++++ Provided records

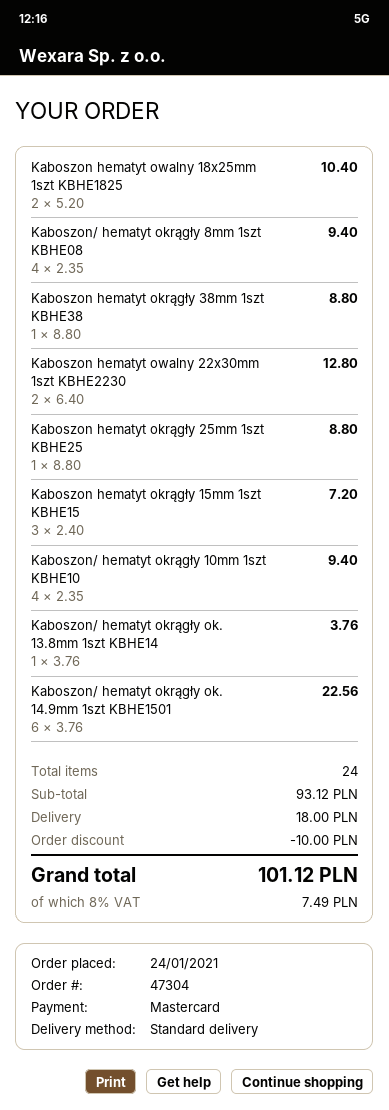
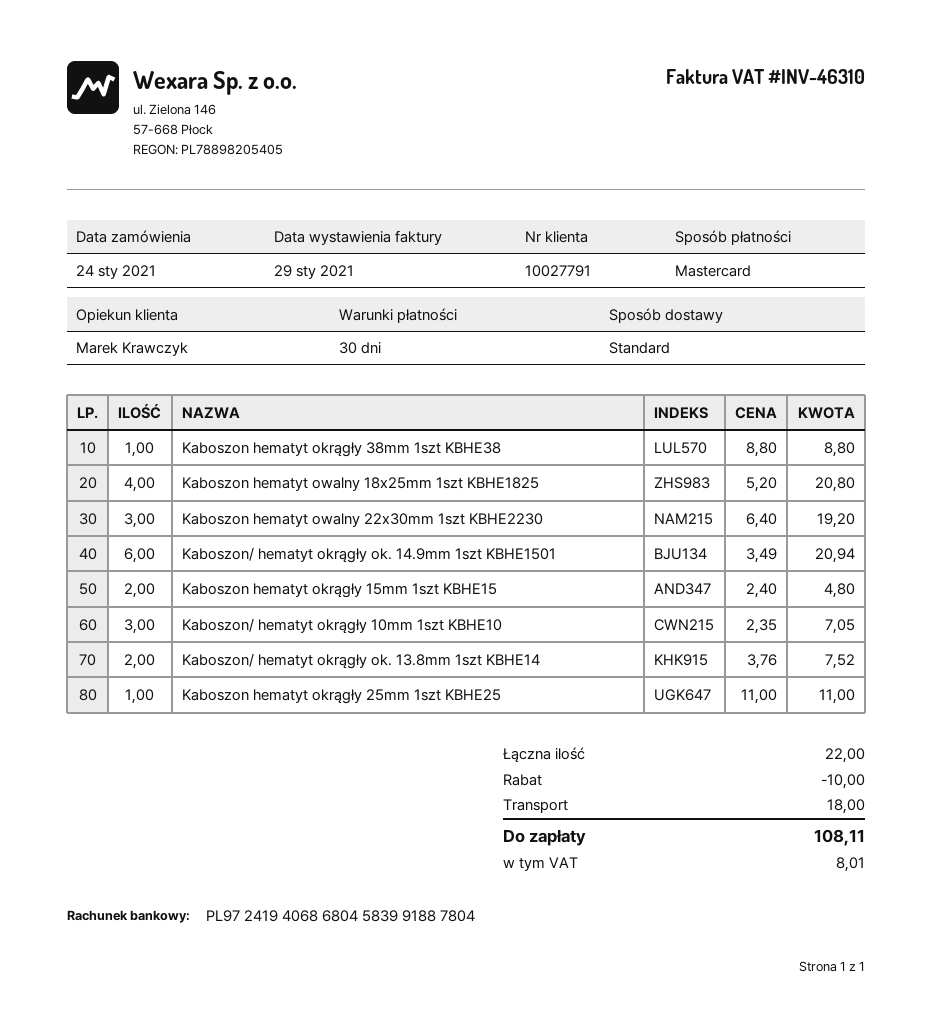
Kaboszon hematyt owalny 18x25mm 1szt KBHE1825: 2 x 5.20 = 10.40 -> 4 x 5.20 = 20.80
Kaboszon/ hematyt okrągły 8mm 1szt KBHE08: 4 x 2.35 = 9.40 -> none
Kaboszon hematyt owalny 22x30mm 1szt KBHE2230: 2 x 6.40 = 12.80 -> 3 x 6.40 = 19.20
Kaboszon hematyt okrągły 25mm 1szt KBHE25: 1 x 8.80 = 8.80 -> 1 x 11.00 = 11.00
Kaboszon hematyt okrągły 15mm 1szt KBHE15: 3 x 2.40 = 7.20 -> 2 x 2.40 = 4.80
Kaboszon/ hematyt okrągły 10mm 1szt KBHE10: 4 x 2.35 = 9.40 -> 3 x 2.35 = 7.05
Kaboszon/ hematyt okrągły ok. 13.8mm 1szt KBHE14: 1 x 3.76 = 3.76 -> 2 x 3.76 = 7.52
Kaboszon/ hematyt okrągły ok. 14.9mm 1szt KBHE1501: 6 x 3.76 = 22.56 -> 6 x 3.49 = 20.94
total quantity: 24 -> 22
tax: 7.49 -> 8.01
total: 101.12 -> 108.11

++++++++

Before writing out the material above, please remove its pictures; everything else stays exact.

● **Task output**
Kaboszon hematyt owalny 18x25mm 1szt KBHE1825: 2 x 5.20 = 10.40 -> 4 x 5.20 = 20.80
Kaboszon/ hematyt okrągły 8mm 1szt KBHE08: 4 x 2.35 = 9.40 -> none
Kaboszon hematyt owalny 22x30mm 1szt KBHE2230: 2 x 6.40 = 12.80 -> 3 x 6.40 = 19.20
Kaboszon hematyt okrągły 25mm 1szt KBHE25: 1 x 8.80 = 8.80 -> 1 x 11.00 = 11.00
Kaboszon hematyt okrągły 15mm 1szt KBHE15: 3 x 2.40 = 7.20 -> 2 x 2.40 = 4.80
Kaboszon/ hematyt okrągły 10mm 1szt KBHE10: 4 x 2.35 = 9.40 -> 3 x 2.35 = 7.05
Kaboszon/ hematyt okrągły ok. 13.8mm 1szt KBHE14: 1 x 3.76 = 3.76 -> 2 x 3.76 = 7.52
Kaboszon/ hematyt okrągły ok. 14.9mm 1szt KBHE1501: 6 x 3.76 = 22.56 -> 6 x 3.49 = 20.94
total quantity: 24 -> 22
tax: 7.49 -> 8.01
total: 101.12 -> 108.11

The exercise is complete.